■ PROBLEM TO SOLVE ■
Go through the data below and copy each line that includes "GitHub".

--- GIVEN DATA Enclosed Below ---

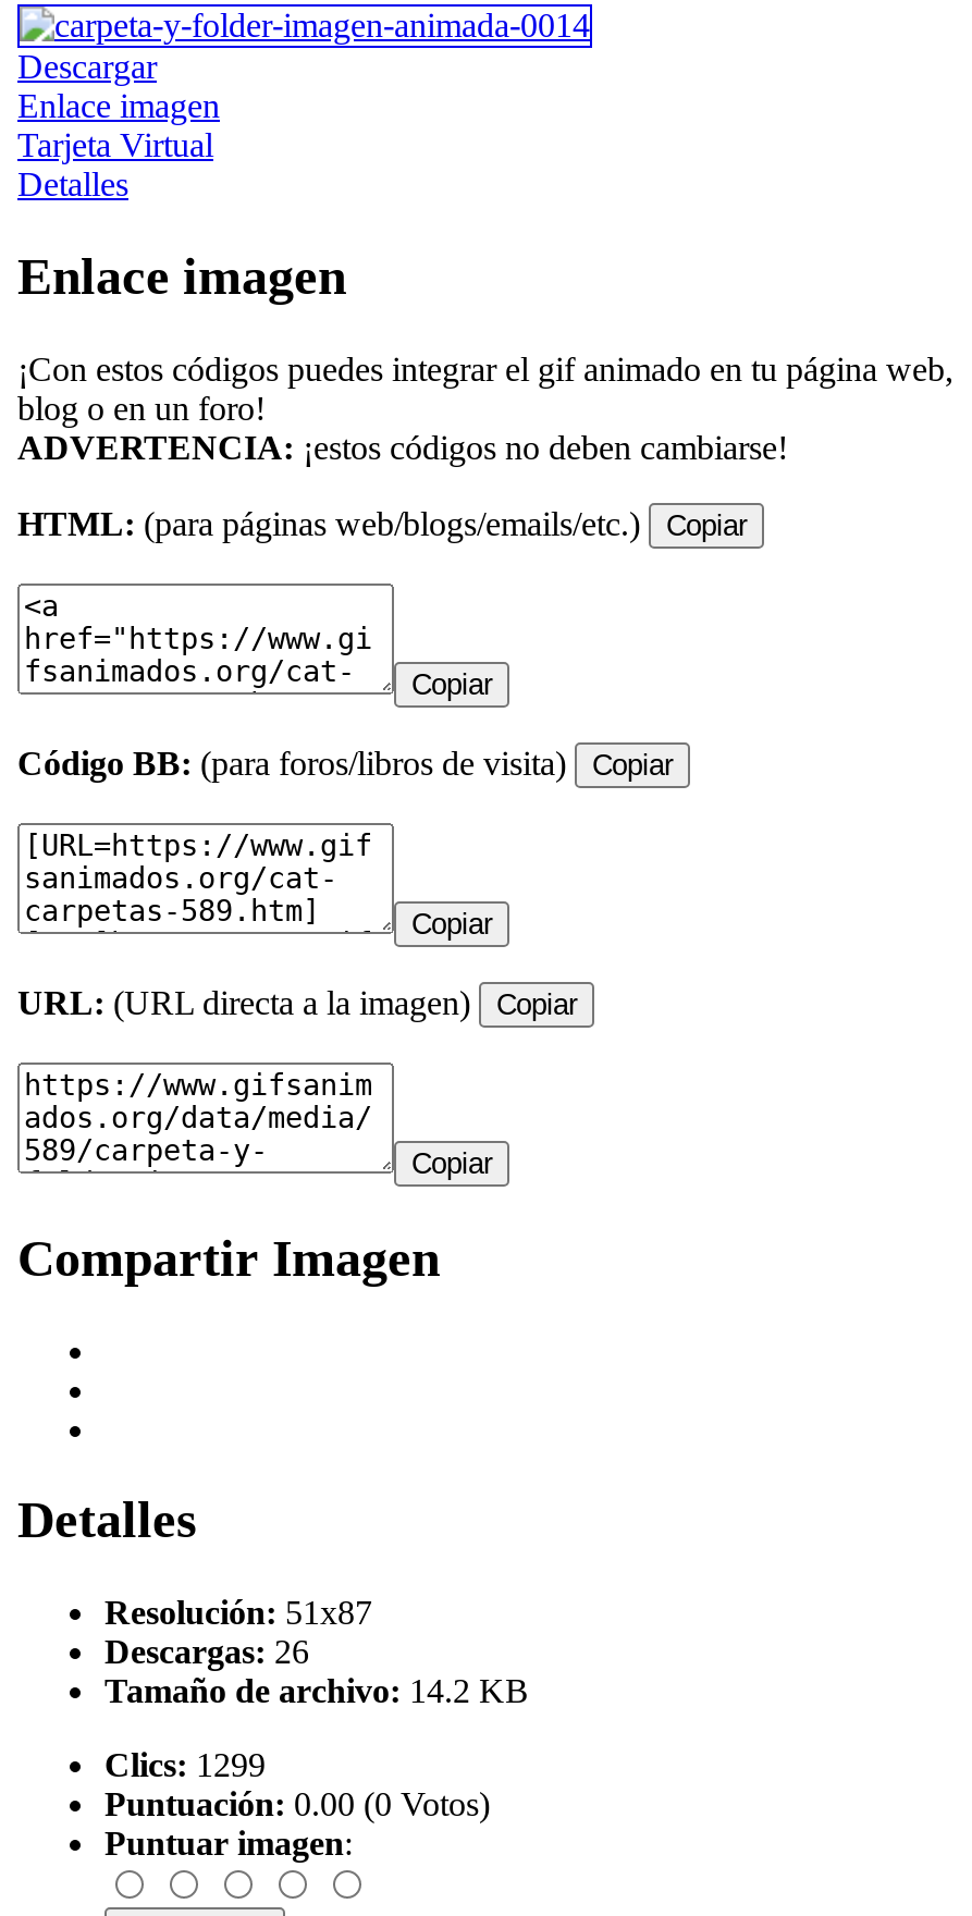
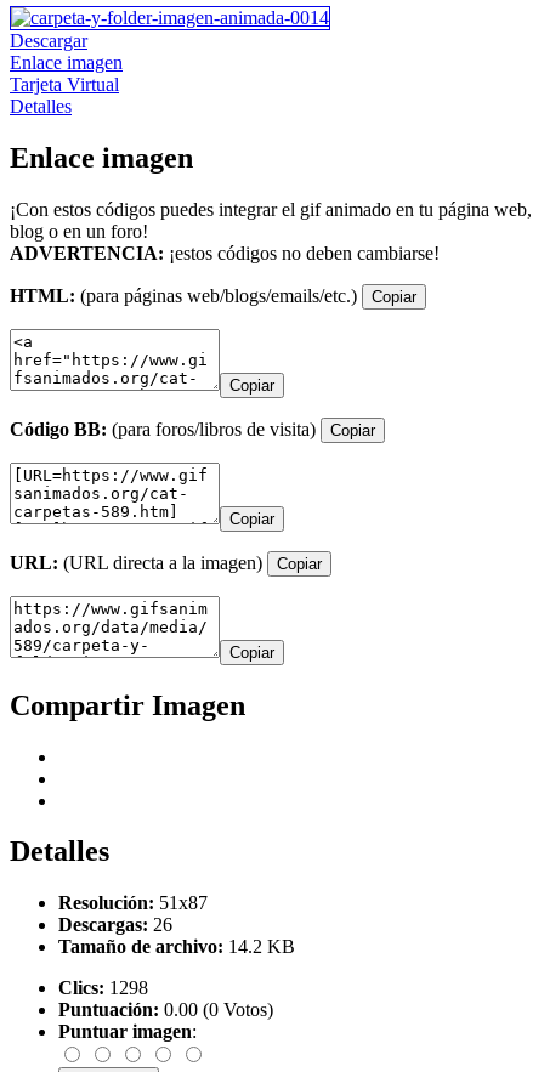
[104,1747,266,1784] Clics: 1299 -> [58,978,148,998] Clics: 1298

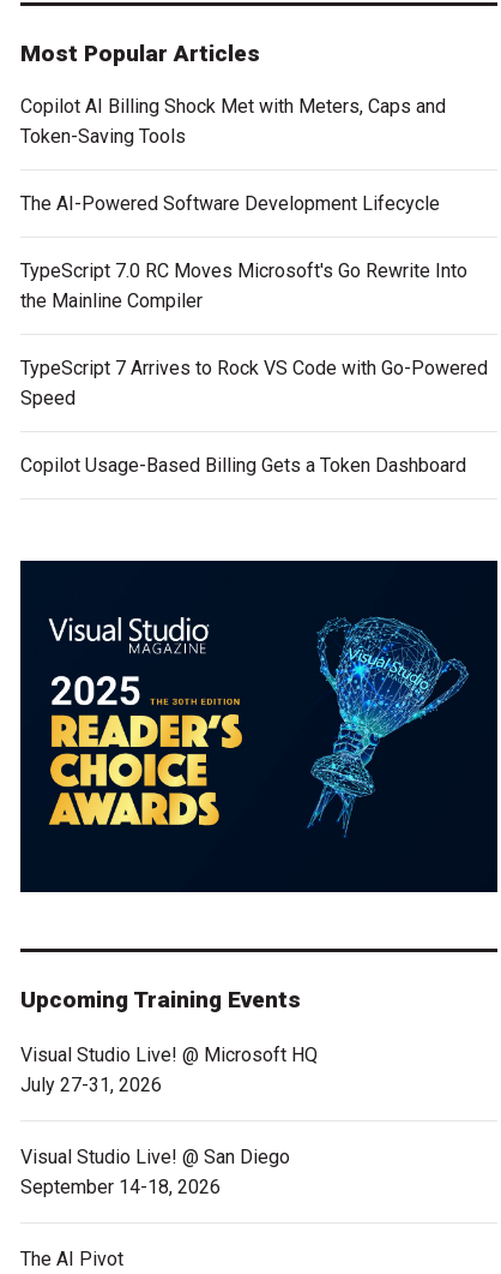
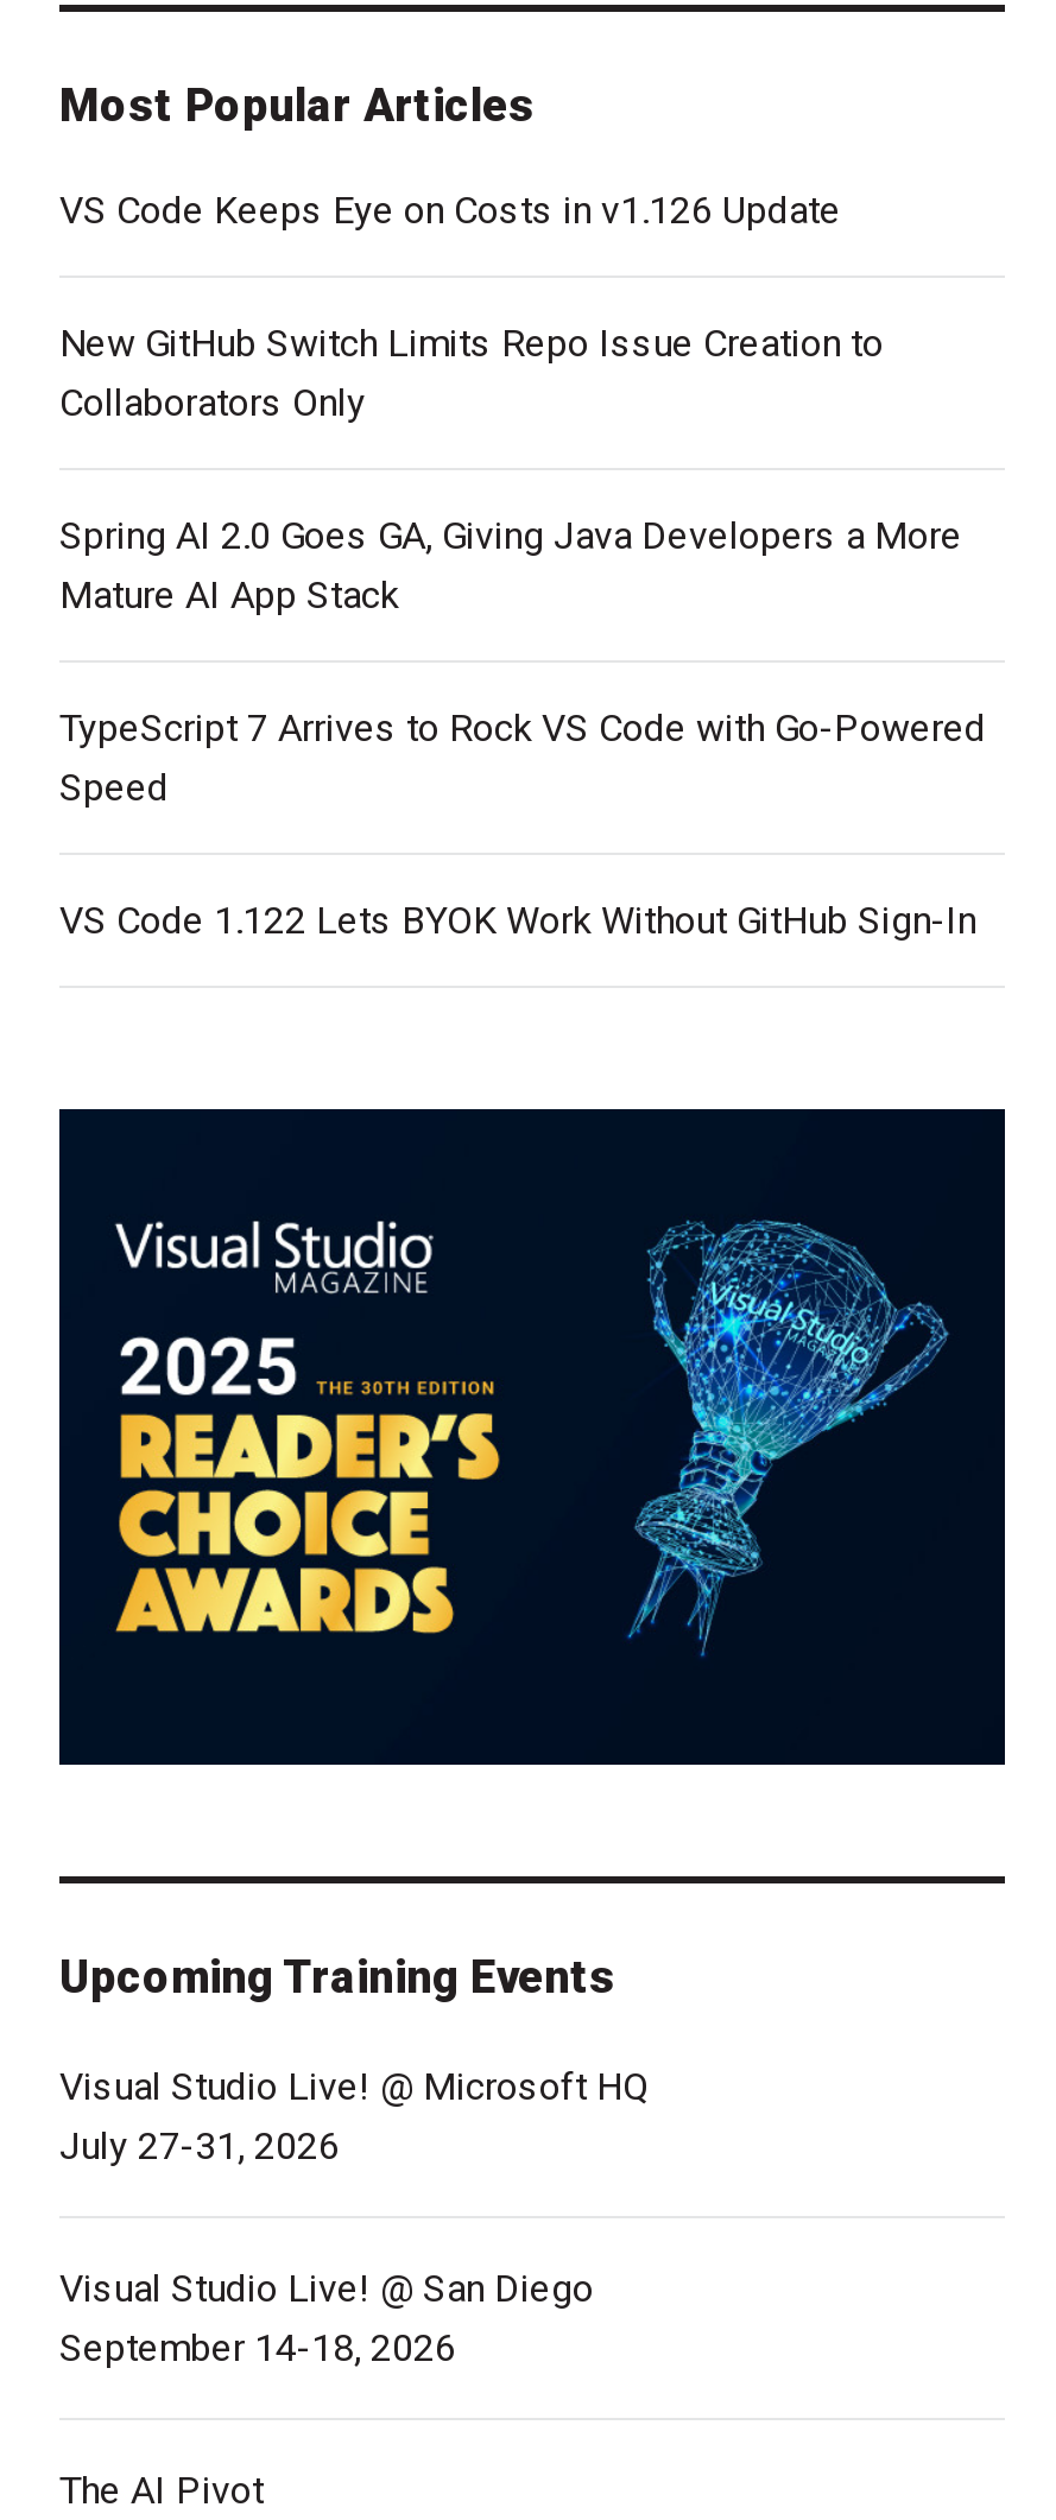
[20,94,446,147] Copilot AI Billing Shock Met with Meters, Caps and | Token-Saving Tools -> [59,186,841,232] VS Code Keeps Eye on Costs in v1.126 Update
[20,192,440,214] The AI-Powered Software Development Lifecycle -> [59,319,884,424] New GitHub Switch Limits Repo Issue Creation to | Collaborators Only
[20,259,467,312] TypeScript 7.0 RC Moves Microsoft's Go Rewrite Into | the Mainline Compiler -> [59,512,962,616] Spring AI 2.0 Goes GA, Giving Java Developers a More | Mature AI App Stack
[20,453,466,476] Copilot Usage-Based Billing Gets a Token Dashboard -> [59,897,976,942] VS Code 1.122 Lets BYOK Work Without GitHub Sign-In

--- End of Enclosed GIVEN DATA ---

■ ANSWER FOR THE TASK ■
[20,192,440,214] The AI-Powered Software Development Lifecycle -> [59,319,884,424] New GitHub Switch Limits Repo Issue Creation to | Collaborators Only
[20,453,466,476] Copilot Usage-Based Billing Gets a Token Dashboard -> [59,897,976,942] VS Code 1.122 Lets BYOK Work Without GitHub Sign-In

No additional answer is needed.